七九手中的匕首異常鋒利,切金斷玉不在話下,頃刻間就已經把薑穀陽的左胸肌肉、骨骼全部切開,露出了內裏正在不斷躍動地心髒來。
“薑穀陽你知道嗎,我有多麽羨慕你!”七九看著薑穀陽地心髒,低聲說:“天生的機緣帶在身上,卻被你父母那兩個小狐狸用法子給來了一個瞞天過海,要不是你身上地繼魂秘術出了問題,我們差一點就認為你最後一定會死在歸墟,為我們完成開啟大門地重任之後歸於虛無。不過也好,現在你會死在我地手上,而你的心髒會讓你的名字和事跡在兩個世界完全融合之後,被我們記錄在新世界的某處,供後人祭拜。”
薑穀陽渾身抽搐,已經完全說不出話來,整個人被七九踩在腳下,雙眼瞪大看著那柄奪命的匕首,在七九的手上向著自己的心髒再次靠近。
挑落銘心鱗,七九在薑穀陽最後的大聲大喝中,直接挖出了金紅交織的心髒,握在手裏站直了身體。
“竟然是已經完全內化的銘心鱗,看來天明在我啊!”七九一陣哈哈大笑之後,拿出了一個拇指粗細,五厘米高的玻璃瓶子在薑穀陽的胸前收集滿了血液之後,狠狠一腳踢在已經沒有氣息,雙眼大睜的薑穀陽的小腿上,滿臉都是得意的對著薑穀陽的屍身說:“老一要是知道一切如此順利,一定會多喝兩杯。哈哈哈……老三他們失敗了,等我們得到薑穀氏整個家族隱藏的秘密,那麽一切都會結束,不管是打神鞭還是不死藥,甚至是那兩尊神像,都將是我們的囊中之物。”

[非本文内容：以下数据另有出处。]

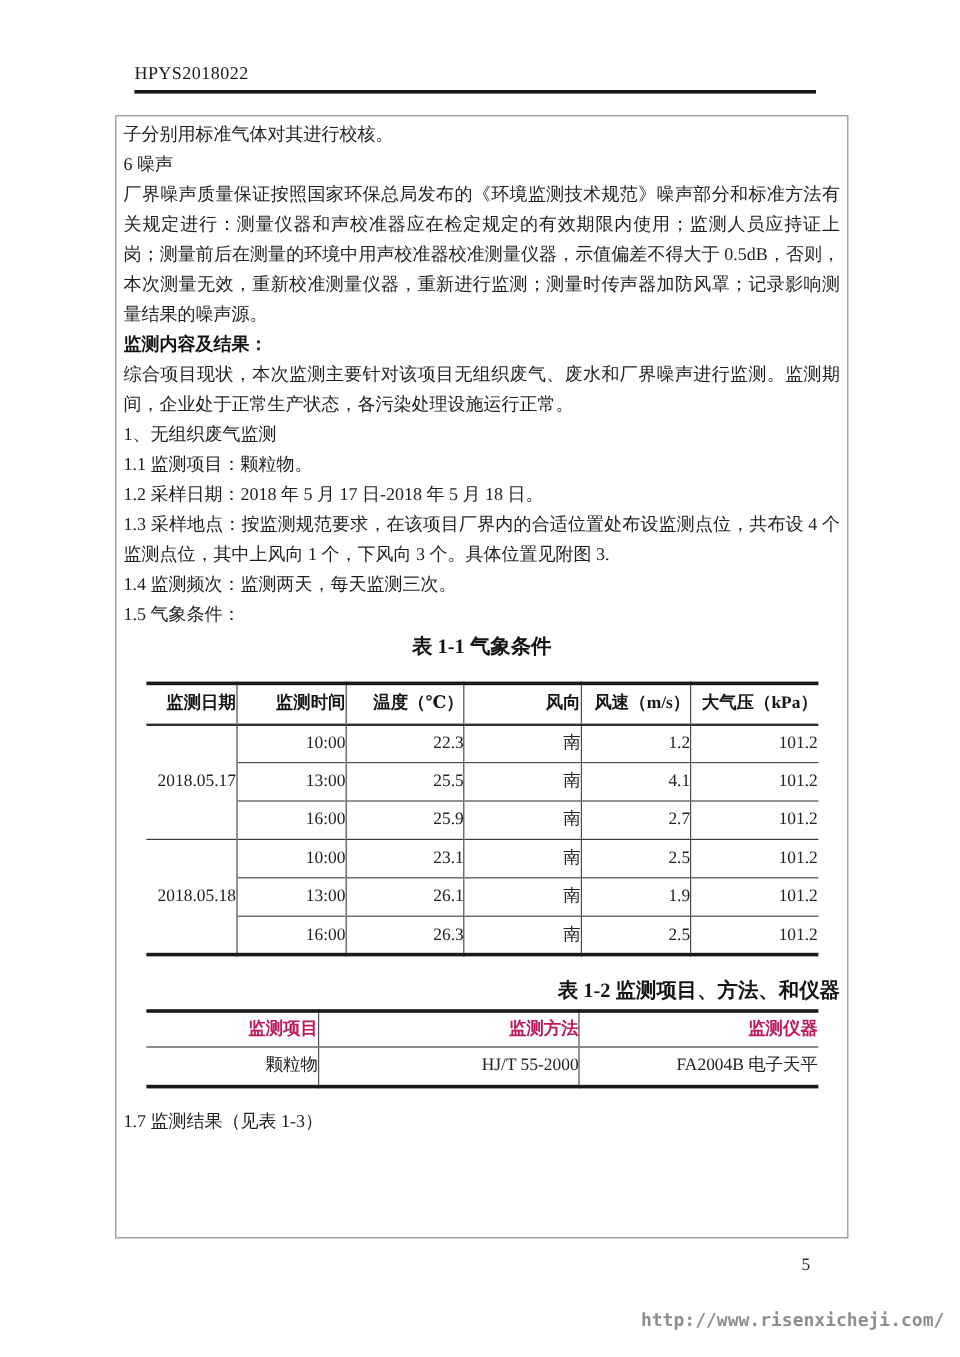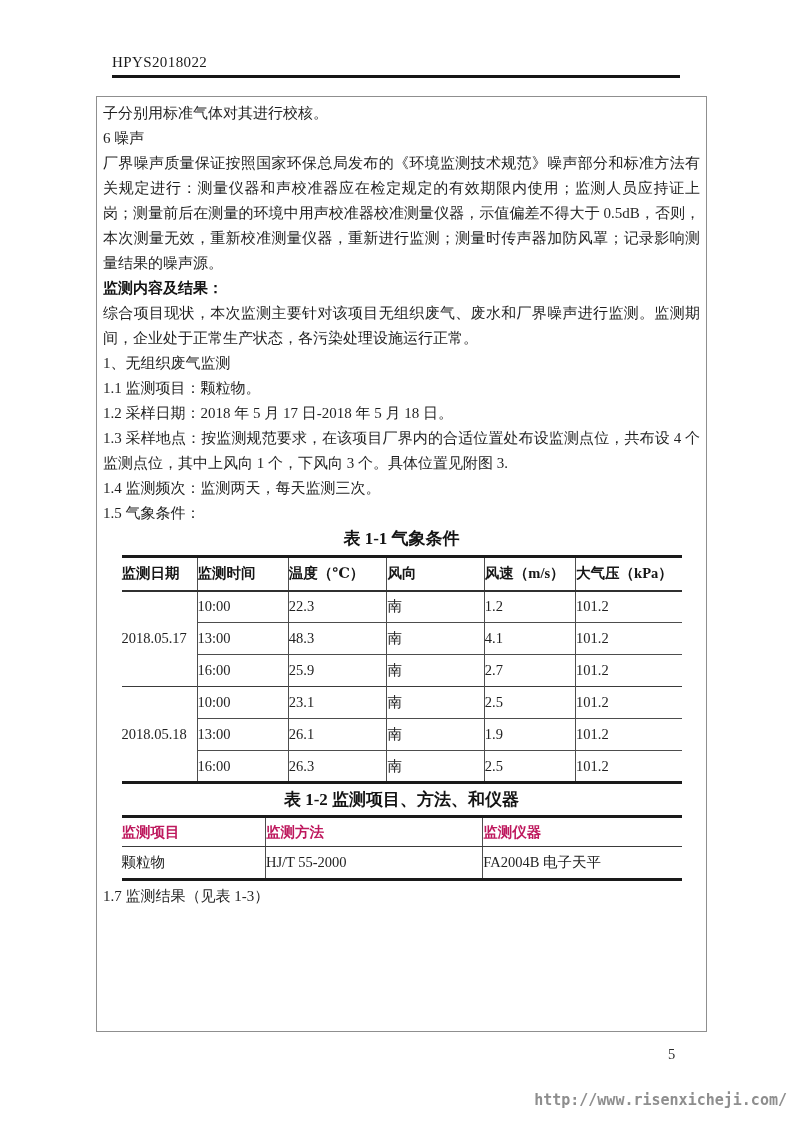"监测日期" table { margin: 3px auto -> 16px auto; text-align: left -> right }
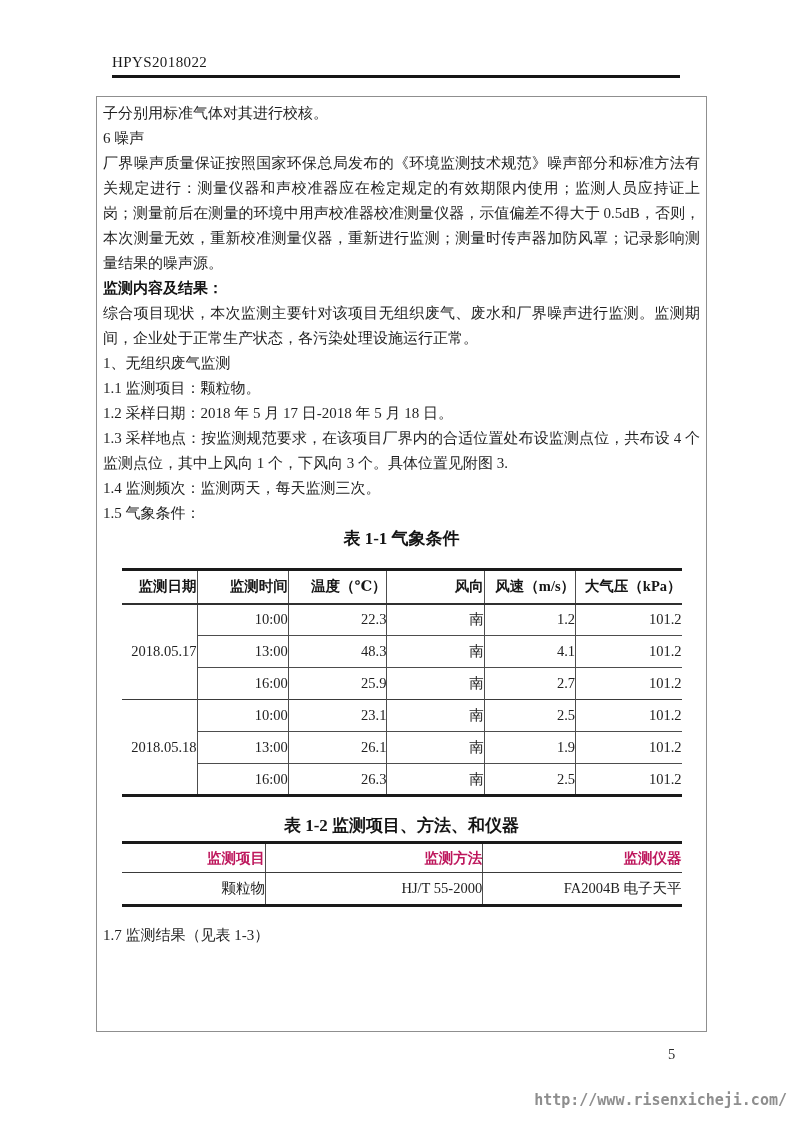"48.3" td { text: 48.3 -> 25.5 }
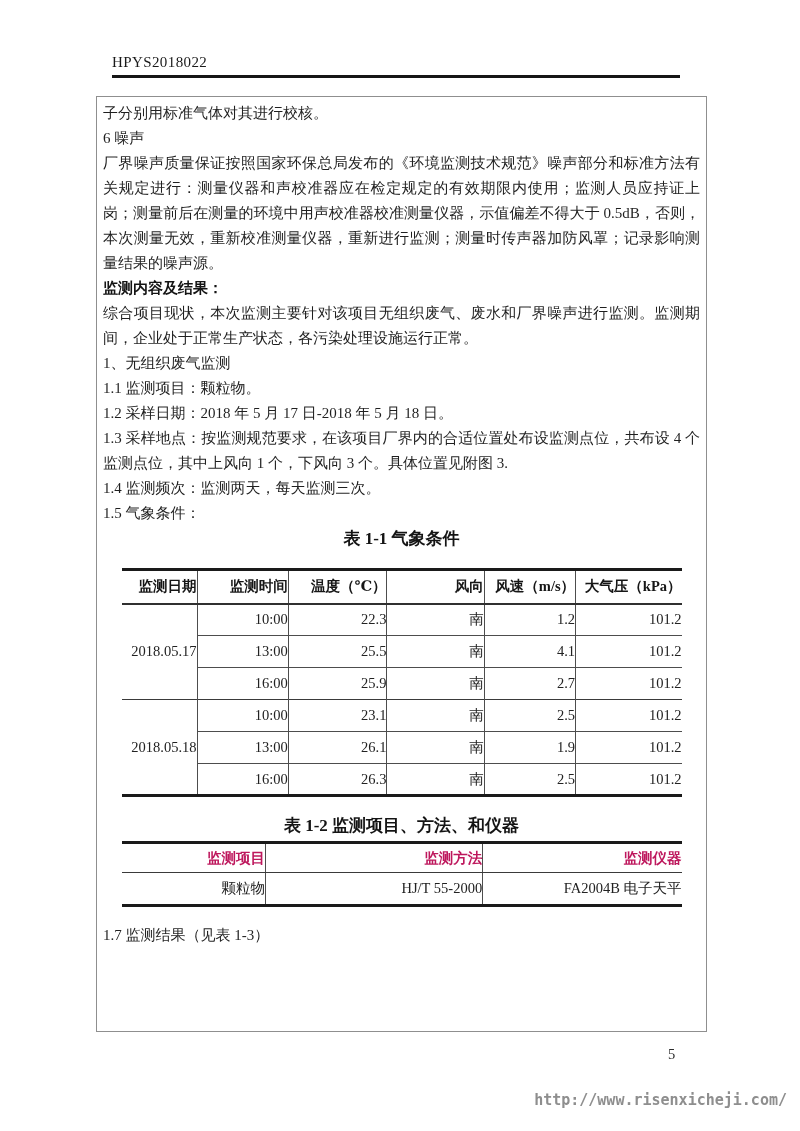"表 1-2 监测项目、方法、和仪器" .tbl-title-2 { text-align: none -> right }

走到樹林中,七九在樹幹上摘下自己掛在小樹叉上麵的背包,拿出一件黑袍披上,然後把薑穀陽的心髒和裝滿血液的小玻璃瓶放進背包中一個滿是冰塊的盒子中,這才背上背包,再次看了一眼躺在血泊中的薑穀陽,嗤笑一聲平靜的離開了。